- Work instructions -
Return, word for word, every entry in the listing below, but not its images.

# # # # # # #

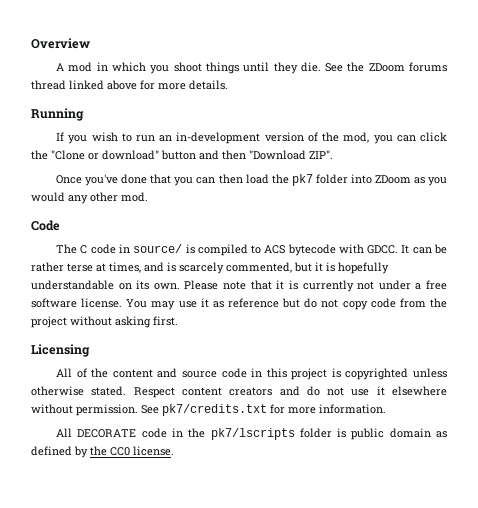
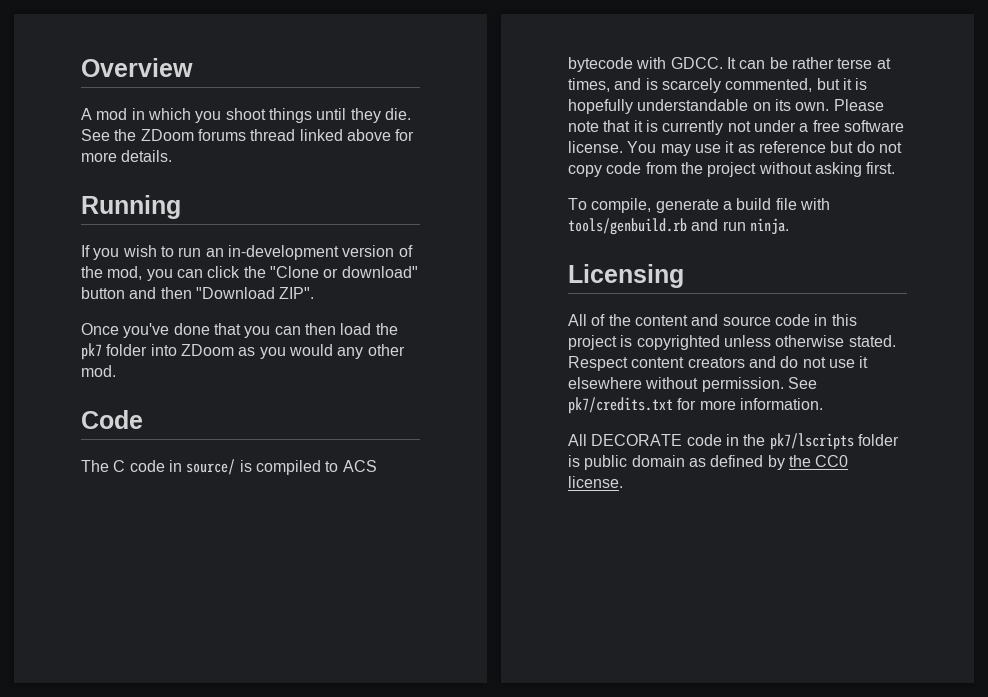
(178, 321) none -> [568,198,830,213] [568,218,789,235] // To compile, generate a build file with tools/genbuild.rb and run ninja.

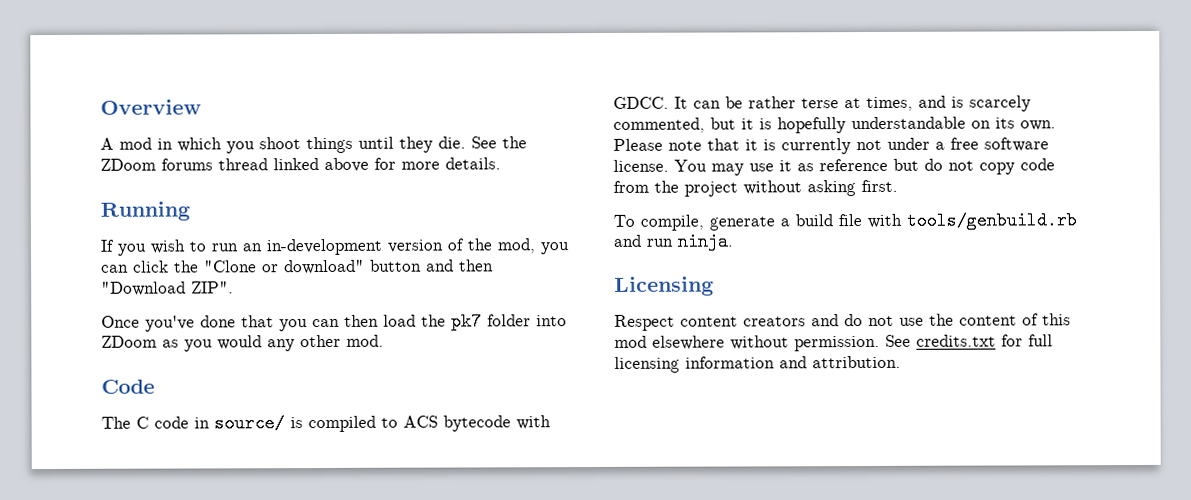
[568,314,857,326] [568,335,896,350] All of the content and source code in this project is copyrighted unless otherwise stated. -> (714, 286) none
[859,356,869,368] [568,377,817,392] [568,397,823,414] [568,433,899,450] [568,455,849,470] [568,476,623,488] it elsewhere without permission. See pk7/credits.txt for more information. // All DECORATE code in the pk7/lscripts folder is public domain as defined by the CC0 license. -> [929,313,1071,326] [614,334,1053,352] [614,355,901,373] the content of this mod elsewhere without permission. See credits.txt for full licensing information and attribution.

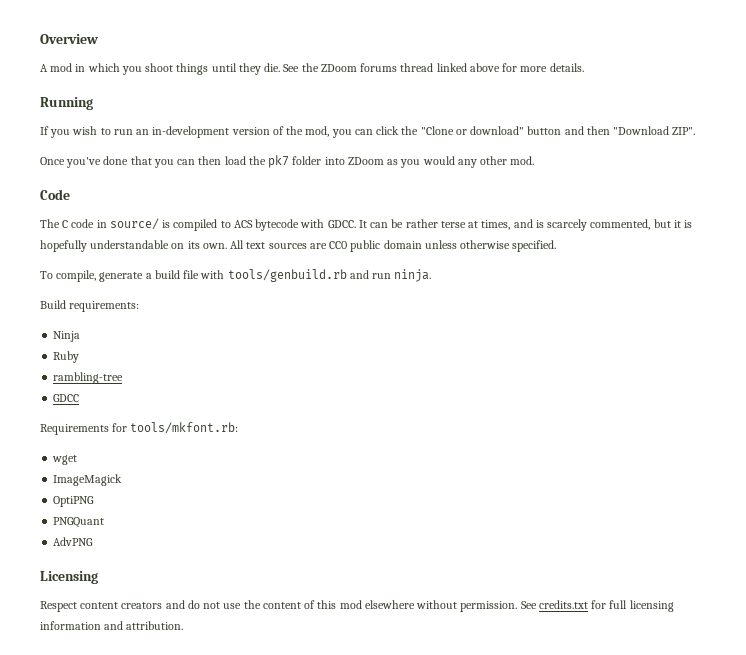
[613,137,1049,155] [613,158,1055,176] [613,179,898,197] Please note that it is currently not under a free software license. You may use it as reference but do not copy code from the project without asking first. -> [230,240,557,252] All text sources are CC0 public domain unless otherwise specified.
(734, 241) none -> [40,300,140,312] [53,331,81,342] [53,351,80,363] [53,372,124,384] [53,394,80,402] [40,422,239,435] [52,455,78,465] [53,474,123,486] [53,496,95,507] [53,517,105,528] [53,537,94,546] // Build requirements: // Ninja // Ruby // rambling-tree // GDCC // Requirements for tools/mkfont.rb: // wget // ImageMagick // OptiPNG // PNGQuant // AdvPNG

# # # # # # #

- Answer section -
(178, 321) none -> [568,198,830,213] [568,218,789,235] // To compile, generate a build file with tools/genbuild.rb and run ninja.

[568,314,857,326] [568,335,896,350] All of the content and source code in this project is copyrighted unless otherwise stated. -> (714, 286) none
[859,356,869,368] [568,377,817,392] [568,397,823,414] [568,433,899,450] [568,455,849,470] [568,476,623,488] it elsewhere without permission. See pk7/credits.txt for more information. // All DECORATE code in the pk7/lscripts folder is public domain as defined by the CC0 license. -> [929,313,1071,326] [614,334,1053,352] [614,355,901,373] the content of this mod elsewhere without permission. See credits.txt for full licensing information and attribution.

[613,137,1049,155] [613,158,1055,176] [613,179,898,197] Please note that it is currently not under a free software license. You may use it as reference but do not copy code from the project without asking first. -> [230,240,557,252] All text sources are CC0 public domain unless otherwise specified.
(734, 241) none -> [40,300,140,312] [53,331,81,342] [53,351,80,363] [53,372,124,384] [53,394,80,402] [40,422,239,435] [52,455,78,465] [53,474,123,486] [53,496,95,507] [53,517,105,528] [53,537,94,546] // Build requirements: // Ninja // Ruby // rambling-tree // GDCC // Requirements for tools/mkfont.rb: // wget // ImageMagick // OptiPNG // PNGQuant // AdvPNG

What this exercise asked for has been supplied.